Bukannya ke kamar mandi, Arif justru menuju ke belakang sekolah. Menendang-nendang dinding, ia bahkan hampir menonjok sebuah batu besar. Untunglah sang sahabat Randra datang, sehingga lelaki berparas tampan itu bisa mencegah Arif dari perbuatan yang bisa saja mencelakakan.
"Lo kenapa Bro?" tanyanya. "Ada masalah cerita," tawarnya.
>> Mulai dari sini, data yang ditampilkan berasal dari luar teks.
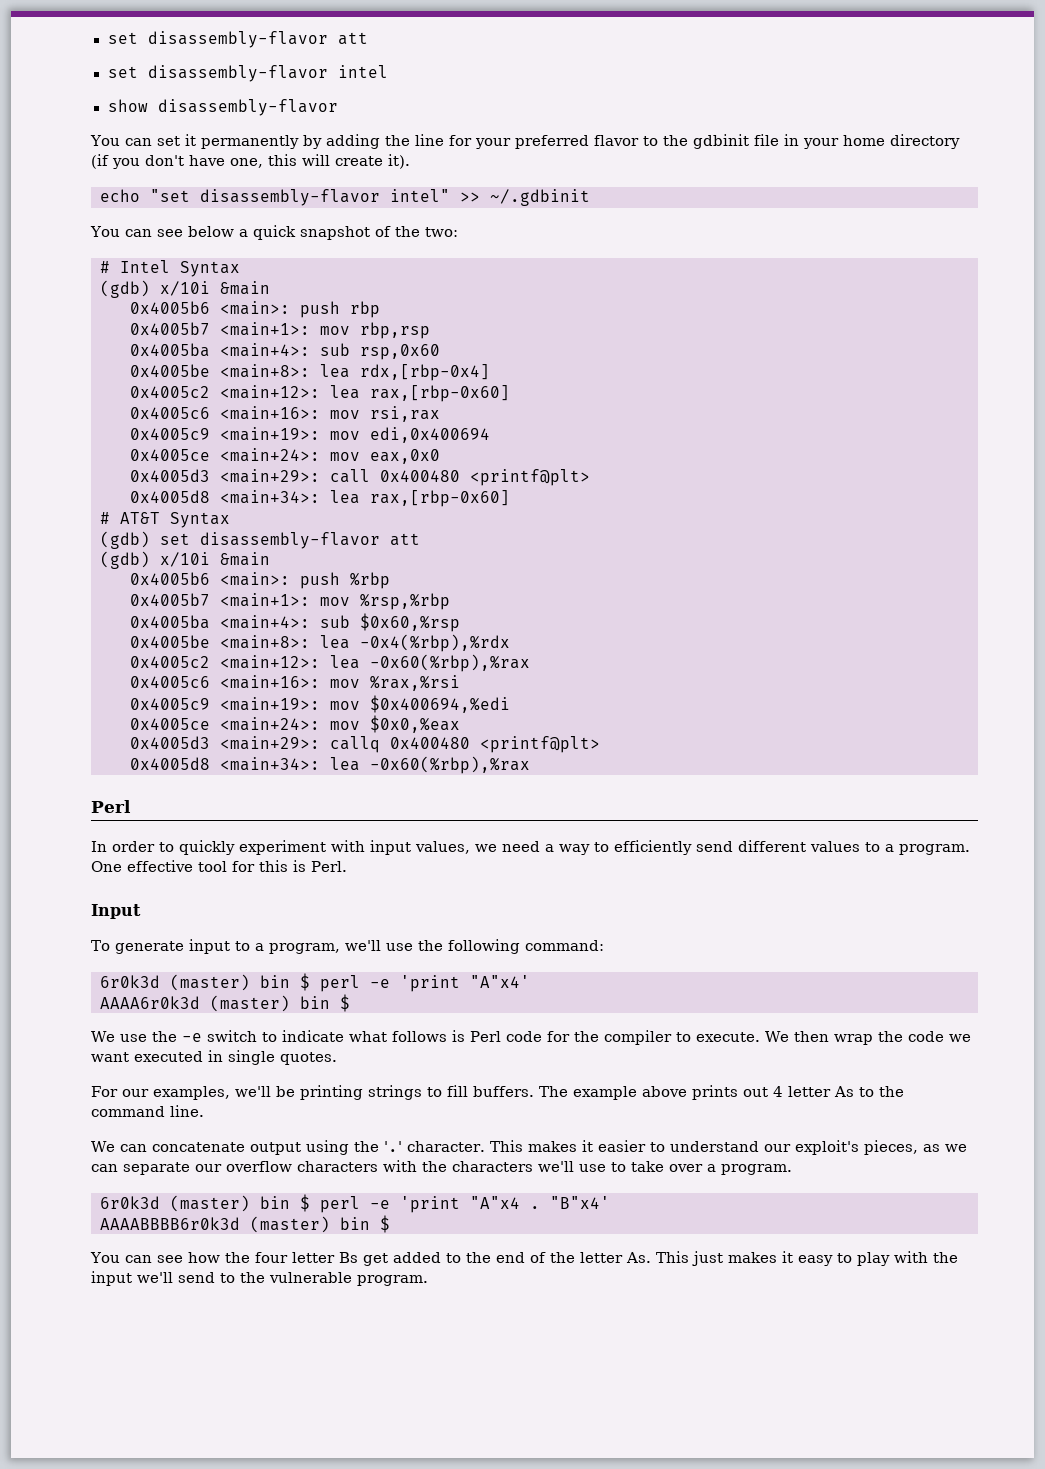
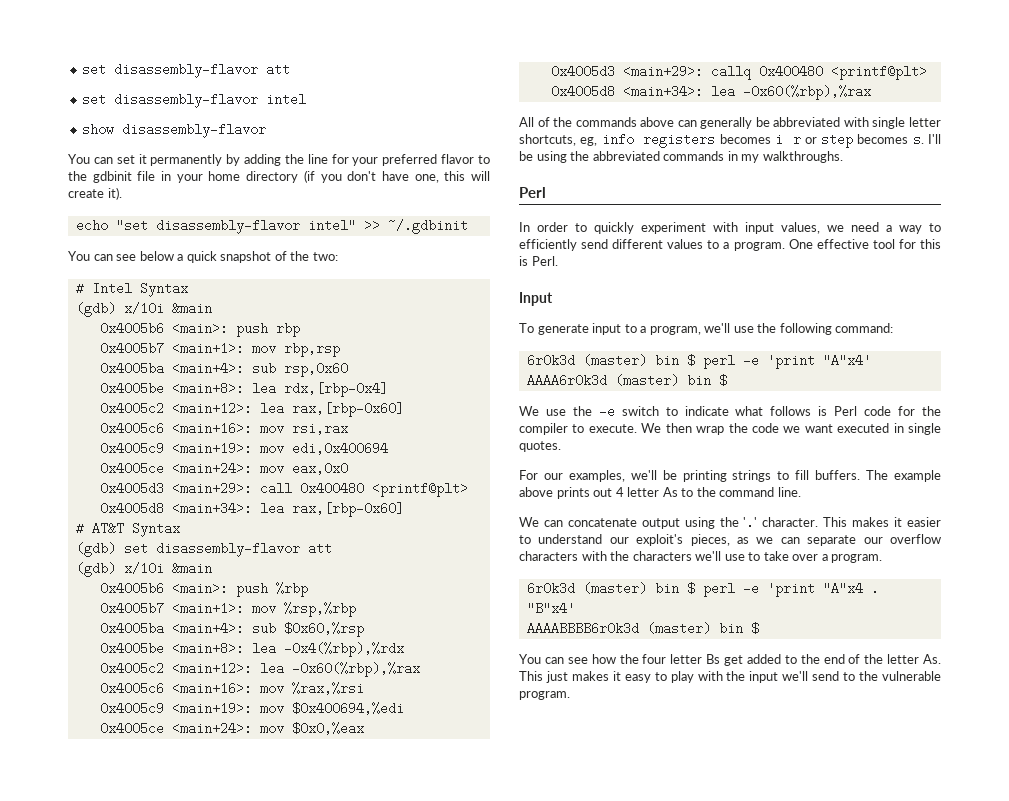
+ All of the commands above can generally be abbreviated with single letter shortcuts, eg, info registers becomes i r or step becomes s. I'll be using the abbreviated commands in my walkthroughs.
Arif menggeleng. Dia tidak mungkin curhat tentang kekesalan terhadap Khanza yang semakin dekat dengan sang guru. "Gue cuma kesal sama Bokap Nyokap gue. Mereka selalu mementingkan urusan mereka," bohongnya.
Randra menghela napas dalam. Dia selalu menaruh kasihan untuk sang sahabat atas perpisahannya dengan kedua orang tua. "Sabar Bro. Mereka pergi juga buat masa depan lo. Mereka banting tulang biar hidup lo terjamin kedepannya."
Memejamkan mata sesaat. Arif pun duduk pada salah satu batu besar. "Gue tahu Rand. Cuma kadang gue lelah selalu seperti ini. Gue juga mau seperti anak-anak lain yang pulang ke rumah disambut orang tuanya."